Task details ▸ Every line with "Install" in it must be copied from the data.

Dataset extract ▸
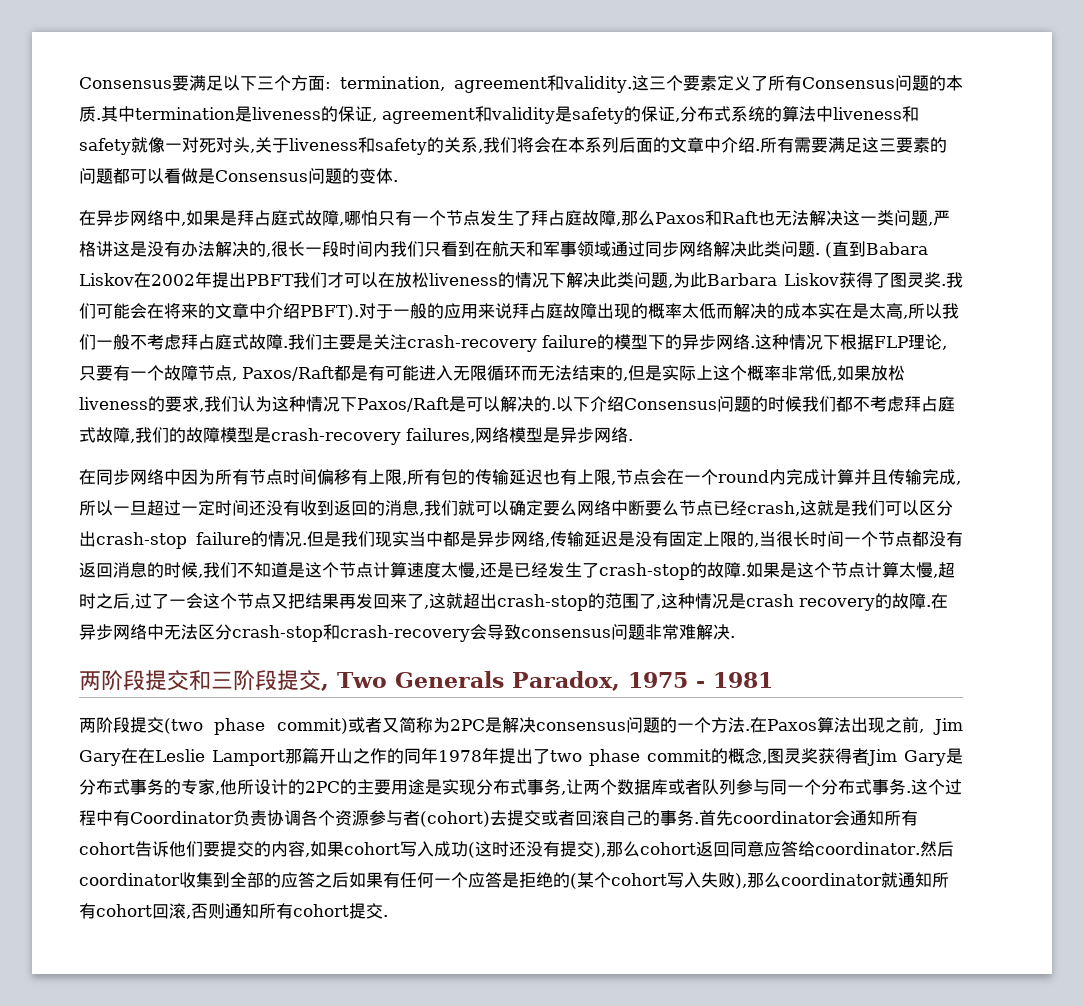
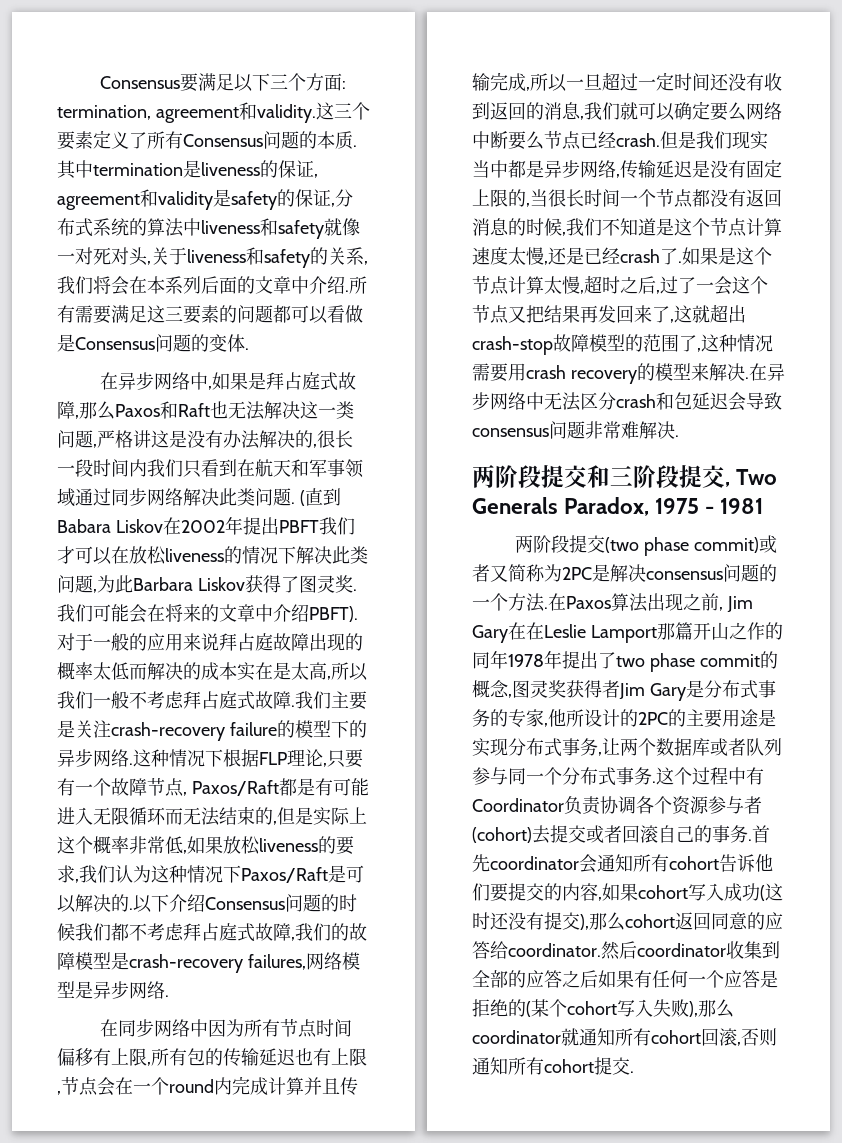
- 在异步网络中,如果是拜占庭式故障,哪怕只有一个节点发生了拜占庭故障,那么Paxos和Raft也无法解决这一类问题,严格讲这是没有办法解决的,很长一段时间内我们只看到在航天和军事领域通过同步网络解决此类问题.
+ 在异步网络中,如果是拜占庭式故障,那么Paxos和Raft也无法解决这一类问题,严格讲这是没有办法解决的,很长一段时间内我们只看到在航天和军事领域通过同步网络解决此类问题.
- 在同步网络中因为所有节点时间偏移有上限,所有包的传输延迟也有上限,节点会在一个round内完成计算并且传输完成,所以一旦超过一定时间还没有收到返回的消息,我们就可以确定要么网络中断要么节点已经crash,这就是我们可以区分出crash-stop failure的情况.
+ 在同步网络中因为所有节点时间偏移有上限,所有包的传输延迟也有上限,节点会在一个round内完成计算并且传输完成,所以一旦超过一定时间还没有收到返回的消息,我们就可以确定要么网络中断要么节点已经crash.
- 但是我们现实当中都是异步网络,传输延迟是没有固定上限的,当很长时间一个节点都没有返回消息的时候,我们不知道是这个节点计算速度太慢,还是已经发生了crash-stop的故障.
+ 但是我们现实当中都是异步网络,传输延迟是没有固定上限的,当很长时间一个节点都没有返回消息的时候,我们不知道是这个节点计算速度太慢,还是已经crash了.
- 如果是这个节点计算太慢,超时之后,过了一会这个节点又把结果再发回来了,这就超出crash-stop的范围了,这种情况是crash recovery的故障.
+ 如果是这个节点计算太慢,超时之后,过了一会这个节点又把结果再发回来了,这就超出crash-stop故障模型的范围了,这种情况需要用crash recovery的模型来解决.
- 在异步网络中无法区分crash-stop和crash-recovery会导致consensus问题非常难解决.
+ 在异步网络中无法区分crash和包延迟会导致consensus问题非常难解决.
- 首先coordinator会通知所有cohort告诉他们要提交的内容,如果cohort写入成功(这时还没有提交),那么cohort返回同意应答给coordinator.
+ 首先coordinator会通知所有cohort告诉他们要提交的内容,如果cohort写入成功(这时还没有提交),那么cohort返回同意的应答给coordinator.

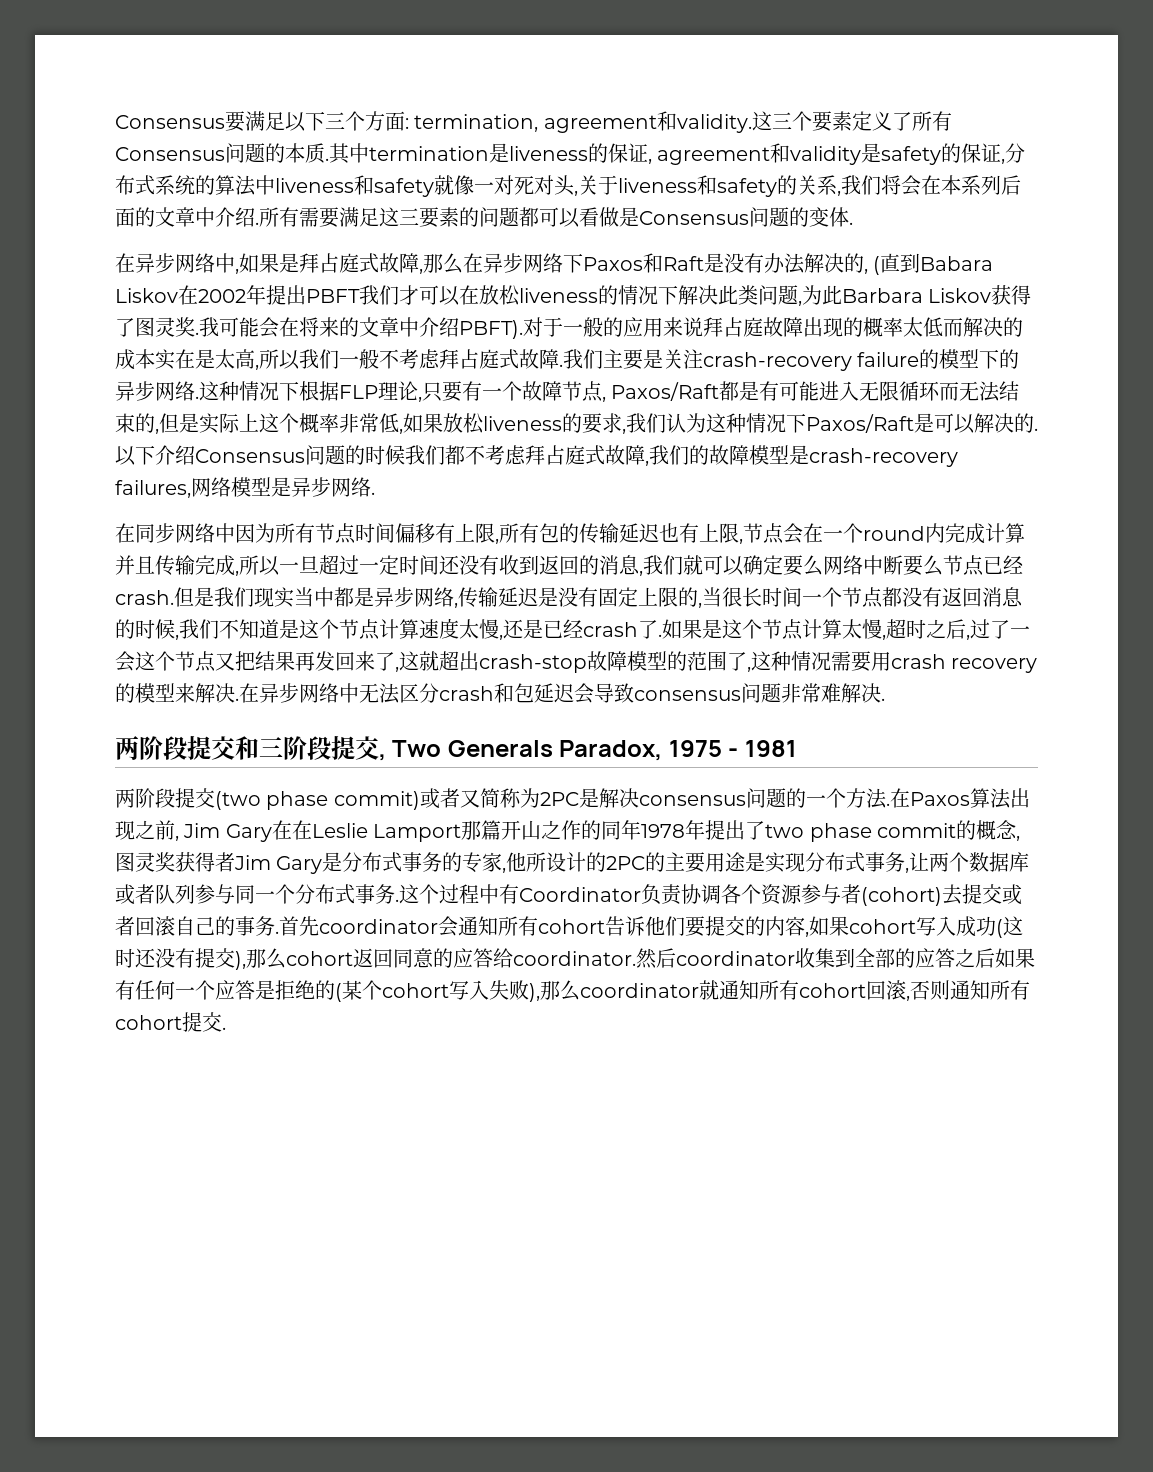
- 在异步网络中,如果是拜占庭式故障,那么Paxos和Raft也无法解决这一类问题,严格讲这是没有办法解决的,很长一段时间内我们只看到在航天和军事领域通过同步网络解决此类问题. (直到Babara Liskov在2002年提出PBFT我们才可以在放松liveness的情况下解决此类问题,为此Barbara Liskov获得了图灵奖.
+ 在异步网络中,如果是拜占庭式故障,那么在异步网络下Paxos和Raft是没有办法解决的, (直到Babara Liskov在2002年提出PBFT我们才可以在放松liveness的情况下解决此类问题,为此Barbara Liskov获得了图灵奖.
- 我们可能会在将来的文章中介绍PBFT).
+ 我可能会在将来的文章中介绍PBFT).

--

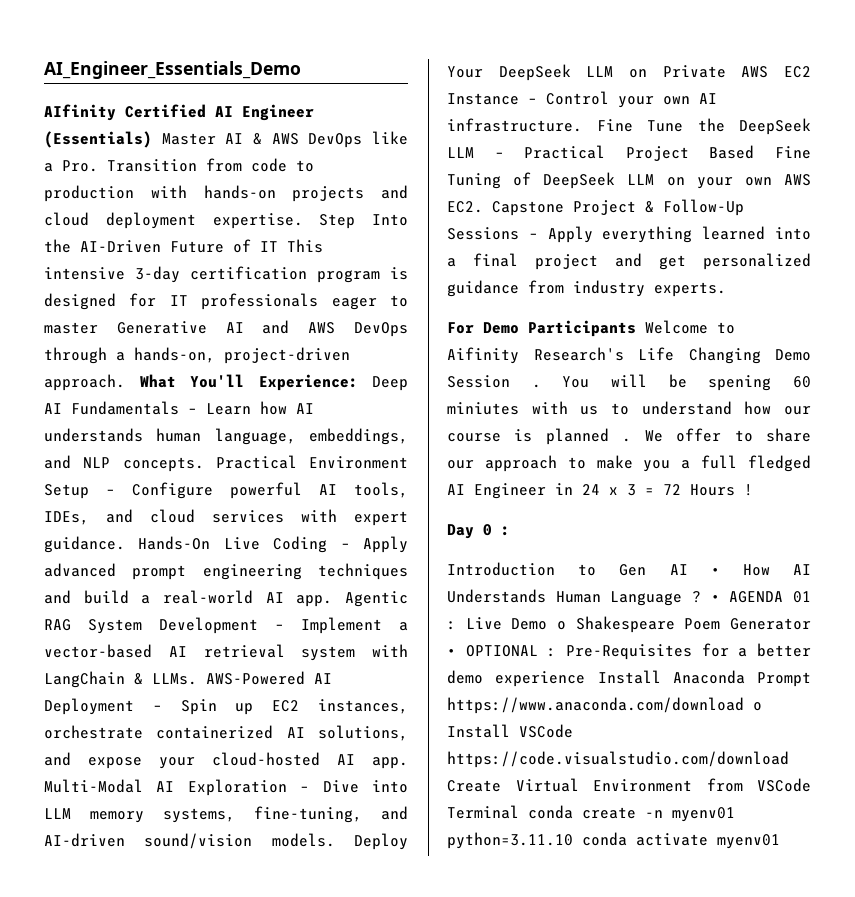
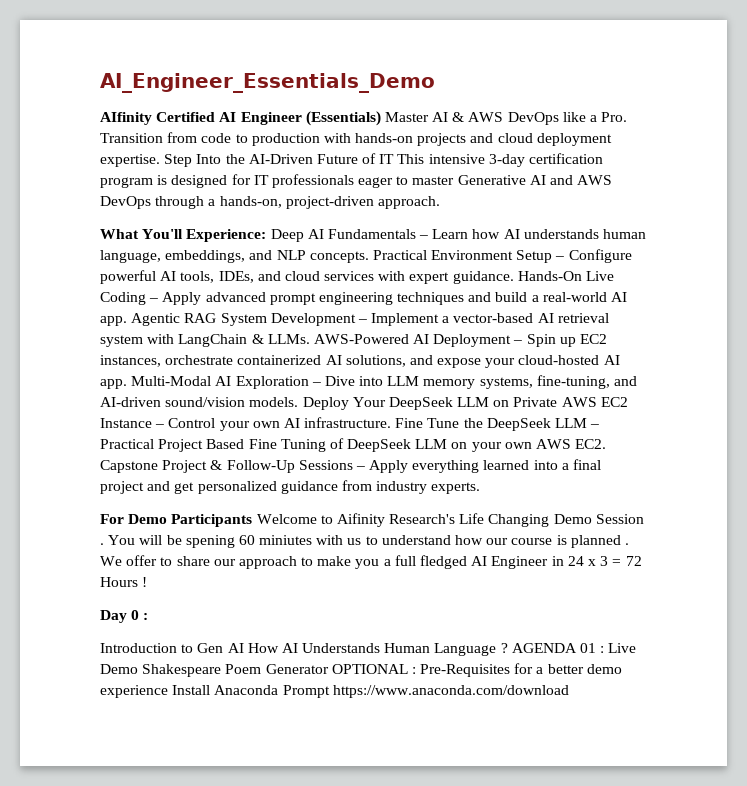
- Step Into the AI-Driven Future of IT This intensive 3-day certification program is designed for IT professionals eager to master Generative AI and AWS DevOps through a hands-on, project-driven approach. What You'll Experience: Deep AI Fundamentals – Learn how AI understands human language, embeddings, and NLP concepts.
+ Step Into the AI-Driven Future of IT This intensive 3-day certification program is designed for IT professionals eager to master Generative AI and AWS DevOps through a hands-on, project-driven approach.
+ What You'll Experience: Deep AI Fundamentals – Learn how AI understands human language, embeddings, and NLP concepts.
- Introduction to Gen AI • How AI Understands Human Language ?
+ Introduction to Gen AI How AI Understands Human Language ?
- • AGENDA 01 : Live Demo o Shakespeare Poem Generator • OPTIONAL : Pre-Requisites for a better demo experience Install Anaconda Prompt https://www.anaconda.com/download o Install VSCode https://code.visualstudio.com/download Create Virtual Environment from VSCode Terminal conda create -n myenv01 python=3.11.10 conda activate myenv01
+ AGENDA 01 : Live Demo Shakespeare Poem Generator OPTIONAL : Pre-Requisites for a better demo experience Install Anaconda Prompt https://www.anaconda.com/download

Answer section ▸
- • AGENDA 01 : Live Demo o Shakespeare Poem Generator • OPTIONAL : Pre-Requisites for a better demo experience Install Anaconda Prompt https://www.anaconda.com/download o Install VSCode https://code.visualstudio.com/download Create Virtual Environment from VSCode Terminal conda create -n myenv01 python=3.11.10 conda activate myenv01
+ AGENDA 01 : Live Demo Shakespeare Poem Generator OPTIONAL : Pre-Requisites for a better demo experience Install Anaconda Prompt https://www.anaconda.com/download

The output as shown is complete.